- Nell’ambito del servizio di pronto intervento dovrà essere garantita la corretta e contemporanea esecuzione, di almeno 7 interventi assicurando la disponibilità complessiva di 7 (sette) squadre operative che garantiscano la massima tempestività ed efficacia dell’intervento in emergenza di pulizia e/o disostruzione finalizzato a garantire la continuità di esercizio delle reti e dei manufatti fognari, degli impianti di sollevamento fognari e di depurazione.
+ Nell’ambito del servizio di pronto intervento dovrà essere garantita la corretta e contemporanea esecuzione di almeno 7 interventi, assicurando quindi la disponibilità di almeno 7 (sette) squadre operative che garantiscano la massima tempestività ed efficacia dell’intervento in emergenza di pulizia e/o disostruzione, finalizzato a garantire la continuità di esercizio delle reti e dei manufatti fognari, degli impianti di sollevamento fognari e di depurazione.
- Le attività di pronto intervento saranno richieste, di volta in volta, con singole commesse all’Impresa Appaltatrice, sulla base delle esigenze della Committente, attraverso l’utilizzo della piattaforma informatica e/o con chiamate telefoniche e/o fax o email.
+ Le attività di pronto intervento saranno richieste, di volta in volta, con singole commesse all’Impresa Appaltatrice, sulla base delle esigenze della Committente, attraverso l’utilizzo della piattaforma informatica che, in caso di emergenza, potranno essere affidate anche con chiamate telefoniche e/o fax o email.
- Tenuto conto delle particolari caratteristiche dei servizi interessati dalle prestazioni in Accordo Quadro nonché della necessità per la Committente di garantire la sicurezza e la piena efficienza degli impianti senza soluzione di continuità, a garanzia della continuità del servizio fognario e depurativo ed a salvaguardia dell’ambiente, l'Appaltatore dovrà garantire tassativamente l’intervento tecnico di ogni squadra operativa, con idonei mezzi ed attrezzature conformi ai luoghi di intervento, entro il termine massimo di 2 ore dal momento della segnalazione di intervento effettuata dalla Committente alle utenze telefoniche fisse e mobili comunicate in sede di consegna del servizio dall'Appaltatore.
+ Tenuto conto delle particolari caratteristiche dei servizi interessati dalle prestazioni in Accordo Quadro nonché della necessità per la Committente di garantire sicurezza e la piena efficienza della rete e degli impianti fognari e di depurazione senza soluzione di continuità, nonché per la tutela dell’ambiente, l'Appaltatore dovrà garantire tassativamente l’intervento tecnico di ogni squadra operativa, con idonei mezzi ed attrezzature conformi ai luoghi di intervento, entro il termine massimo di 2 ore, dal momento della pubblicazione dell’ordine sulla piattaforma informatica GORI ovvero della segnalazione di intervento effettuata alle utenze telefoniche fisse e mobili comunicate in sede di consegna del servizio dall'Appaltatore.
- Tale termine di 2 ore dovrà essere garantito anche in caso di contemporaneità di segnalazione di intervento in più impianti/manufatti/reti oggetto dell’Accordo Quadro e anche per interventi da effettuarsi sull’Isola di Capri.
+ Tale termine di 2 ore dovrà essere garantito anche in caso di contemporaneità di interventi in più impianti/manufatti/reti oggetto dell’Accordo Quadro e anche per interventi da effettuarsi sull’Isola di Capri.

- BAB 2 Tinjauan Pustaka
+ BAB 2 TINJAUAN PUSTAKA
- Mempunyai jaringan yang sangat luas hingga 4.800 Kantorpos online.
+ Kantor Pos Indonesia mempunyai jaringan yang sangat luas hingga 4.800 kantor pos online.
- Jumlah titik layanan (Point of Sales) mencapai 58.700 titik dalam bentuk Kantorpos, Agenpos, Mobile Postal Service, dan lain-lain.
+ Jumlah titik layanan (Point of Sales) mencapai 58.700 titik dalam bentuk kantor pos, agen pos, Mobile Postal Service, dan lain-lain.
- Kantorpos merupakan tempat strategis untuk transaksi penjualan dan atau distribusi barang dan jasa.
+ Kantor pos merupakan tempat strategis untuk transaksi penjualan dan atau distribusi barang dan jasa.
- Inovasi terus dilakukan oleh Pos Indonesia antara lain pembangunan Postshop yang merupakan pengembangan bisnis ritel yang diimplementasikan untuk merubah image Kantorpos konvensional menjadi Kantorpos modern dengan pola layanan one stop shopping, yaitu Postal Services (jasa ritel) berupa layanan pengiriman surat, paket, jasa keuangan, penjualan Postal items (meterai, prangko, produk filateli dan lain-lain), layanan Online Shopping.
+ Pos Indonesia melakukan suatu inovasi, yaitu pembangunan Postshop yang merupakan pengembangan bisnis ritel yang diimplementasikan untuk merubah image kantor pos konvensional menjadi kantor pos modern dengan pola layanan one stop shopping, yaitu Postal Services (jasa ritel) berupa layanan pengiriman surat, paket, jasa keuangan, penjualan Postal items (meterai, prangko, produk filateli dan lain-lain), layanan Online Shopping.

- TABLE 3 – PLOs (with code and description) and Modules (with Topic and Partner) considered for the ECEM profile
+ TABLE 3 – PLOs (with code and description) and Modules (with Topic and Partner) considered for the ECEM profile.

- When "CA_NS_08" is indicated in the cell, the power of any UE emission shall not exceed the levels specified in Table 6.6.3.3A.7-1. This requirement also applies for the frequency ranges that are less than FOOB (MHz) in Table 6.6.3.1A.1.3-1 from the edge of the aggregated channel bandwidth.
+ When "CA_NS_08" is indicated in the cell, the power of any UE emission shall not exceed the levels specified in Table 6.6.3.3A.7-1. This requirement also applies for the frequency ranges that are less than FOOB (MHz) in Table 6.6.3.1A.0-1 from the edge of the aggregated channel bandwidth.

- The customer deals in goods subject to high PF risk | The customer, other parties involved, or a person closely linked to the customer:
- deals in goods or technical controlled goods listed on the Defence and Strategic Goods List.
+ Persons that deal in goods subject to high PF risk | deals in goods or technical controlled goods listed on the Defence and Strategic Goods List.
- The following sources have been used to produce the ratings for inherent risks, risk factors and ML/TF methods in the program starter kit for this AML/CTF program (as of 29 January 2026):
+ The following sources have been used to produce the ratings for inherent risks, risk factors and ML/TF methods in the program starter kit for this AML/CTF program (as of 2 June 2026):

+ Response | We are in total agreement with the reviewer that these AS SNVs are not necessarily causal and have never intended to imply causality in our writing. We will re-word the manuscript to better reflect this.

|---|

Instructions for the task
Retype the first line of the entries and every line after it, please, through the line that contains "anche con chiamate telefoniche e/o fax o email.". Add nothing.

Solution for this problem
- Nell’ambito del servizio di pronto intervento dovrà essere garantita la corretta e contemporanea esecuzione, di almeno 7 interventi assicurando la disponibilità complessiva di 7 (sette) squadre operative che garantiscano la massima tempestività ed efficacia dell’intervento in emergenza di pulizia e/o disostruzione finalizzato a garantire la continuità di esercizio delle reti e dei manufatti fognari, degli impianti di sollevamento fognari e di depurazione.
+ Nell’ambito del servizio di pronto intervento dovrà essere garantita la corretta e contemporanea esecuzione di almeno 7 interventi, assicurando quindi la disponibilità di almeno 7 (sette) squadre operative che garantiscano la massima tempestività ed efficacia dell’intervento in emergenza di pulizia e/o disostruzione, finalizzato a garantire la continuità di esercizio delle reti e dei manufatti fognari, degli impianti di sollevamento fognari e di depurazione.
- Le attività di pronto intervento saranno richieste, di volta in volta, con singole commesse all’Impresa Appaltatrice, sulla base delle esigenze della Committente, attraverso l’utilizzo della piattaforma informatica e/o con chiamate telefoniche e/o fax o email.
+ Le attività di pronto intervento saranno richieste, di volta in volta, con singole commesse all’Impresa Appaltatrice, sulla base delle esigenze della Committente, attraverso l’utilizzo della piattaforma informatica che, in caso di emergenza, potranno essere affidate anche con chiamate telefoniche e/o fax o email.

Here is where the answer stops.